Work task
Please print all the lines below exactly as they are written.

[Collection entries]
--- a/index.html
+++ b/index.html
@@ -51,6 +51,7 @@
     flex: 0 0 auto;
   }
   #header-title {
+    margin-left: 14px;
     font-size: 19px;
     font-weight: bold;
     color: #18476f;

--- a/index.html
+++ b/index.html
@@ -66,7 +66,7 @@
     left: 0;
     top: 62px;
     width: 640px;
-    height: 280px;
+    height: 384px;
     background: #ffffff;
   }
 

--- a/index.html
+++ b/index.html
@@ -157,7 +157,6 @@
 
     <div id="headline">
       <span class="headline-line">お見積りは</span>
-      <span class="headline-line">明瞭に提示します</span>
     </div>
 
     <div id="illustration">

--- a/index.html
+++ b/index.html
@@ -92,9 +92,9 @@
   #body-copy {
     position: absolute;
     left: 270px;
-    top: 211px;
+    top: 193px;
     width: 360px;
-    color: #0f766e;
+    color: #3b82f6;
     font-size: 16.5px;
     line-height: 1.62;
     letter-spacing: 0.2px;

Answer space
--- a/index.html
+++ b/index.html
@@ -51,6 +51,7 @@
     flex: 0 0 auto;
   }
   #header-title {
+    margin-left: 14px;
     font-size: 19px;
     font-weight: bold;
     color: #18476f;

--- a/index.html
+++ b/index.html
@@ -66,7 +66,7 @@
     left: 0;
     top: 62px;
     width: 640px;
-    height: 280px;
+    height: 384px;
     background: #ffffff;
   }
 

--- a/index.html
+++ b/index.html
@@ -157,7 +157,6 @@
 
     <div id="headline">
       <span class="headline-line">お見積りは</span>
-      <span class="headline-line">明瞭に提示します</span>
     </div>
 
     <div id="illustration">

--- a/index.html
+++ b/index.html
@@ -92,9 +92,9 @@
   #body-copy {
     position: absolute;
     left: 270px;
-    top: 211px;
+    top: 193px;
     width: 360px;
-    color: #0f766e;
+    color: #3b82f6;
     font-size: 16.5px;
     line-height: 1.62;
     letter-spacing: 0.2px;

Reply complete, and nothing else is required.